Tuesday, March 24, 2009

Brouhaha over AIG Bonus

Everybody is crying hoarse over the payment of $180 million as annual bonus to the AIG employees. On first reading, every aggrieved mind in this recession would. Why should the sinners be awarded?

This ‘should’ is such a big question that it can’t be answered on a single logic. I too would say that the bonus should not have been given, more as a crisis time response than as a contractual obligation. The big financial people out there are not aloof from this world, and they know the impacts of this recession. They also know that most of this is the output of their incompetent work. So, shouldn’t have they as a goodwill gesture or anything like that, refused to take it? I am talking philosophy here, and it is not what market and capitalism were/are built on. “Make money when there is blood on the street”- the saying still rules the roost.

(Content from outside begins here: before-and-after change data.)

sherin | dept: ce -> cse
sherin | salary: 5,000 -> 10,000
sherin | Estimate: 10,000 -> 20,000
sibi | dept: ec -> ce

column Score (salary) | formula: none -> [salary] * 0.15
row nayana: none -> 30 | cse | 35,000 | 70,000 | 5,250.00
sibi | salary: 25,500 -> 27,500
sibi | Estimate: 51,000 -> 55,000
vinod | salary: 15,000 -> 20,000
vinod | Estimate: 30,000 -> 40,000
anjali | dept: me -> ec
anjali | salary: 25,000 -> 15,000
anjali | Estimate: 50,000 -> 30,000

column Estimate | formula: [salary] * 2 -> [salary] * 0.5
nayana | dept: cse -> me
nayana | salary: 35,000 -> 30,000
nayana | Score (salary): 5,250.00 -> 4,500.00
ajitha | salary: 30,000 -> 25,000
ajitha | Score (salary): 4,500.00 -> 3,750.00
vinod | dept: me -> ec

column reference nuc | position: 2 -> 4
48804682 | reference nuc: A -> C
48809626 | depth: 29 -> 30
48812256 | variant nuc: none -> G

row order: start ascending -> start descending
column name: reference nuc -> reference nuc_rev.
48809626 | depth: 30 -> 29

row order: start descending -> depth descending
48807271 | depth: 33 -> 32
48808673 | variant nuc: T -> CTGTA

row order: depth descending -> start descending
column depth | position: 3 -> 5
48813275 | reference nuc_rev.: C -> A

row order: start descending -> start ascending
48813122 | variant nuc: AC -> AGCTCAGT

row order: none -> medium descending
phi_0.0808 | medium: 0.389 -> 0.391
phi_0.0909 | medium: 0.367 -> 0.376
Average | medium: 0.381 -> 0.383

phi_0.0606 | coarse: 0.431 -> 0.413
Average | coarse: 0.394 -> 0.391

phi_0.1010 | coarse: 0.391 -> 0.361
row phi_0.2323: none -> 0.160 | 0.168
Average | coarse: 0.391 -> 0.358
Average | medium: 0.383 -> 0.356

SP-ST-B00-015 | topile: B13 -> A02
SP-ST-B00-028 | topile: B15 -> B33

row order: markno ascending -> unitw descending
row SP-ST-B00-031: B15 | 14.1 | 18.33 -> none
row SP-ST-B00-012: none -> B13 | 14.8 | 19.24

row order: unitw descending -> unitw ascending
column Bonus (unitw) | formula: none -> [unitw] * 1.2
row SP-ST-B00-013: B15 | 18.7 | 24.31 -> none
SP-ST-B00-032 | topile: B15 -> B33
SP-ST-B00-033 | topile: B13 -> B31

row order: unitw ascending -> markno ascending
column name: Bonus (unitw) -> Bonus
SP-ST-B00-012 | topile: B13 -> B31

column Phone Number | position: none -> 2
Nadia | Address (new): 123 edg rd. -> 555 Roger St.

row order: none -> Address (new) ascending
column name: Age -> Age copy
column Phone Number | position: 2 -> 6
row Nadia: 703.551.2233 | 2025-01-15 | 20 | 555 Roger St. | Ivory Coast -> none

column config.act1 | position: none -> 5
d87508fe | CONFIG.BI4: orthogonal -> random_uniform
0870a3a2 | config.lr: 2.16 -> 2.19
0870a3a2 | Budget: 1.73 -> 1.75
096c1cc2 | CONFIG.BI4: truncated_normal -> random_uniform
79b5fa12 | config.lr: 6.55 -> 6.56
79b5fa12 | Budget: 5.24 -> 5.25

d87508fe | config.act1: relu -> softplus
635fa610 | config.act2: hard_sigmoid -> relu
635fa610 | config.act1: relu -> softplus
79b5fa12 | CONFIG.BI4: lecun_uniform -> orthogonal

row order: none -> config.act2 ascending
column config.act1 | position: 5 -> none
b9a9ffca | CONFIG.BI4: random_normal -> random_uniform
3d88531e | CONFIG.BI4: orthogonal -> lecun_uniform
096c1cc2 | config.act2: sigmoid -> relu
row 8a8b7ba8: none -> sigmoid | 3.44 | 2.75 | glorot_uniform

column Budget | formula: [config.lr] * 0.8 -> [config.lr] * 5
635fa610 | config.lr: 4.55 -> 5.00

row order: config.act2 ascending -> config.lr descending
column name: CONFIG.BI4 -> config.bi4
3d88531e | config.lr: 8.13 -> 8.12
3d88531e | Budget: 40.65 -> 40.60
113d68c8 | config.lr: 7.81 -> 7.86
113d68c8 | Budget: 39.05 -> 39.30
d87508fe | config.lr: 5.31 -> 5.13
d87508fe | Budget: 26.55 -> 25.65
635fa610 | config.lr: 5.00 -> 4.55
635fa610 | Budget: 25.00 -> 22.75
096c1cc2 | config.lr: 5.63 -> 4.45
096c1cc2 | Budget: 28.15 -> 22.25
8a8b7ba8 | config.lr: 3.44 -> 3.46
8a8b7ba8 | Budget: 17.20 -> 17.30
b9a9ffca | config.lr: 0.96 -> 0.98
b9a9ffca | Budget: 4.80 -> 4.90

But it becomes hyperbolical when we start faulting each and every Wall Street Financial Institutes employee for the collective mistake done. I or you too could have been one of them, and not conscientious enough to refuse these perks. The problem lies with the top officials who decided to distribute this money, knowing fully in advance that they are receiving a lot of money (famously called tax-payers money) from the government. Their argument that the bright employees will leave the company for greener pastures doesn’t seem totally convincing in this acute time of job-slinging. The fault also lies with the US Treasure Secretary Tim Geithner for not ensuring this before or after doling out the money.

In fact, the fault lies with many people. I am in full nod with this article ‘Let’s penalize all Culprits‘ by Swaminathan Aiyar. Again it is more subjective than objective, but as said above, the question ‘should’ can’t be looked through a single perspective only.